There is no doubt that Hum had a valid point in avoiding competitive awards,

and the Committee have always been at pains to judge cruises on their merits.

Inevitably there have been some years when there are so many cruises of great

merit that it is difficult to adjudicate except by comparison – on other occasions

the Committee have rightly resisted the temptation to reward the ‘most

meritorious’ when it is a year of little merit, resulting in several occasions on

which particular trophies have not been awarded.

The Club’s hardworking General Secretary, Jeremy Knox, had also decided

that it was time for a change, and after interviewing two candidates Anthea

Cornell (see photograph page 256), was appointed.

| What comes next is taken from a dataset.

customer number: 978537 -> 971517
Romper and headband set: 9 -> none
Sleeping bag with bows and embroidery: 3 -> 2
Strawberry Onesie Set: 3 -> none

After a career with Shell

she had retired early to do more cruising so that now, after several ocean

crossings, she was well qualified to understand the jargon, and took over from

Jeremy in 1998. Jeremy had worked tirelessly to help put the Club back on its

feet ten years earlier, and had gone on to establish a thoroughly systematic

office, so it was a well-oiled machine that Anthea inherited. On departing as

Secretary he agreed to become a Trustee, was made an Honorary Life Member,

and received the OCC Award.

Following the 1998 trend Vice Commodore Peter Aitchison decided to retire

from his city job and sail away, so he too tendered his resignation. Since he had

not finished his allotted span the Committee were placed in the same position as

they had been with the premature retirement of John Foot ten years previously.

They therefore appointed Erik Vischer (see photograph page 258), one of the

Rear Commodores, to take his place pending confirmation at the AGM. Mike

Grubb, Port Officer Falmouth, was proposed and subsequently elected to the

Rear Commodore vacancy. This time there was no revolution! Indeed, everything

in the state of the Club was going swimmingly with solid finances, a stable

subscription which had not risen for five years, and a new and dedicated team

from the Secretary through to the Commodore.

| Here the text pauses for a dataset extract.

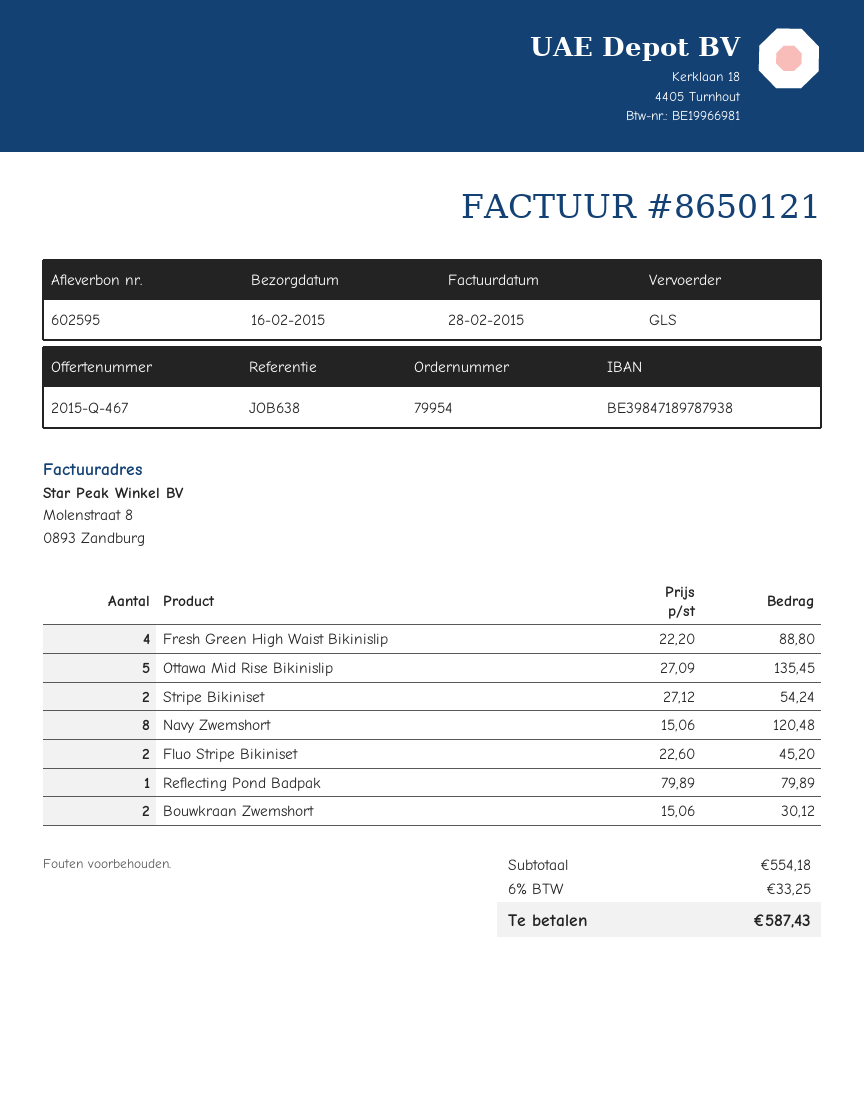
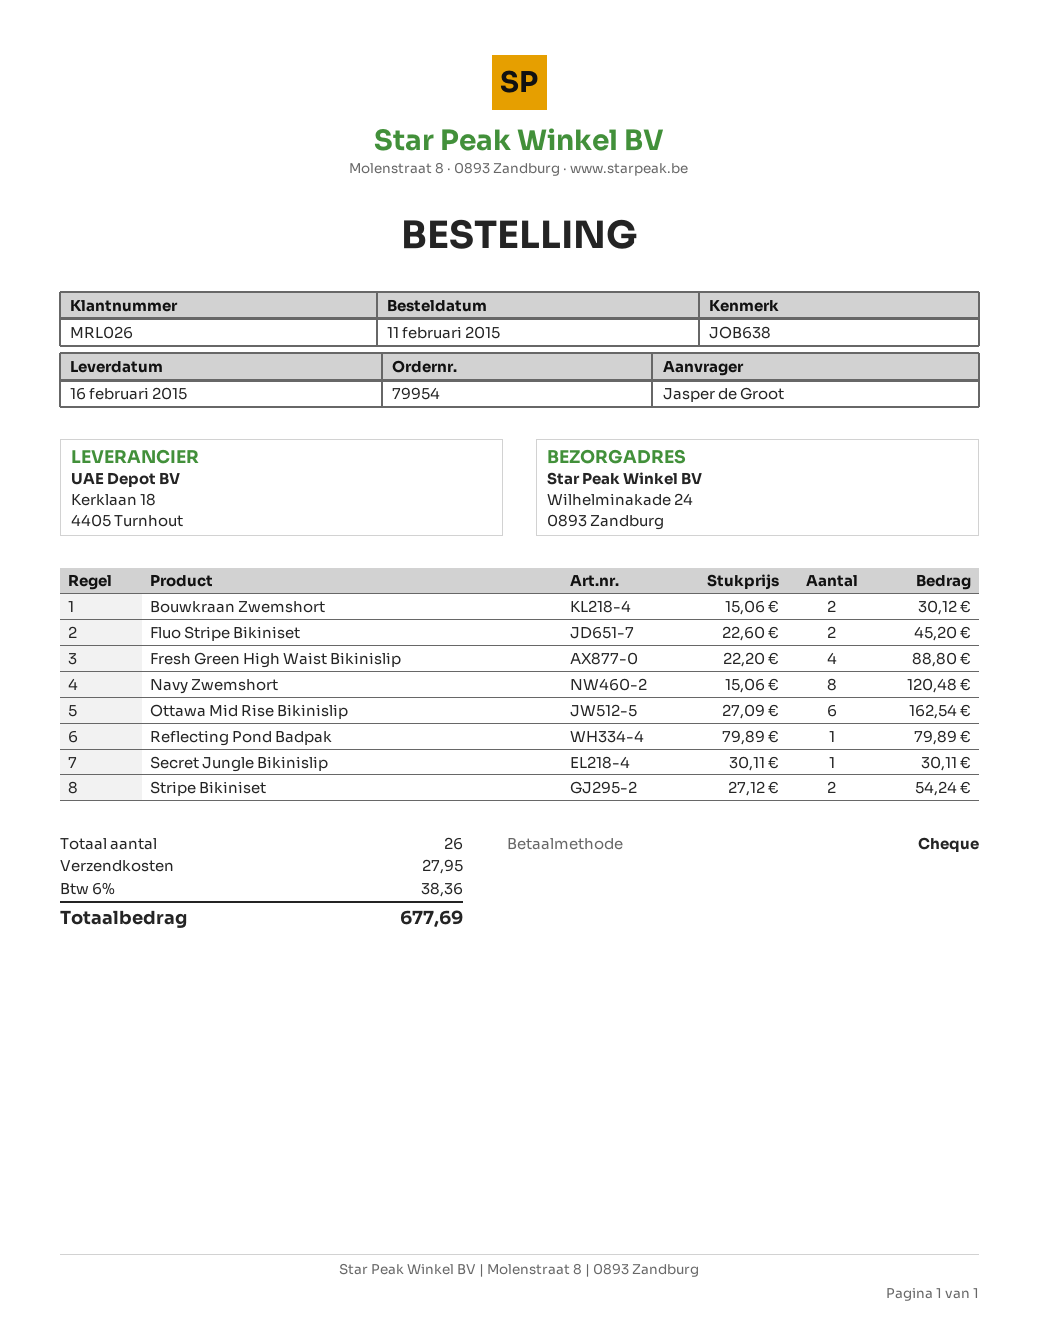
Ottawa Mid Rise Bikinislip: 5 x 27.09 = 135.45 -> 6 x 27.09 = 162.54
Secret Jungle Bikinislip: none -> 1 x 30.11 = 30.11
shipping: none -> 27.95
tax: 6% = 33.25 -> 6% = 38.36
total: 587.43 -> 677.69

One of the new Commodore’s early problems was inadvertently handed him by

his predecessor, and could have developed into a running sore had he not dealt

with it so deftly. Brian Dalton, Rear Commodore USA North East, had noted

that in 1988 the UK AGM and dinner had been subsidised from the general fund

to cover the cost of room hire for the meeting and the burden of Club guests.

Brian considered that regions should similarly enjoy a subsidy, despite an

assurance that there was always a net annual surplus from UK social functions.

To create absolute transparency, a separate ‘Social Fund’ was established with

 

252

its own bank account so that there could be no confusion with the ‘General

Fund’ and any subsidies to social events would become immediately apparent

in the accounts. Additionally, a one-off grant of £150 was made to all regions

out of the profits from the recent Cruising Symposium to help with their

millennium celebrations. The principle was then reiterated that all social functions

must be self supporting, wherever they are.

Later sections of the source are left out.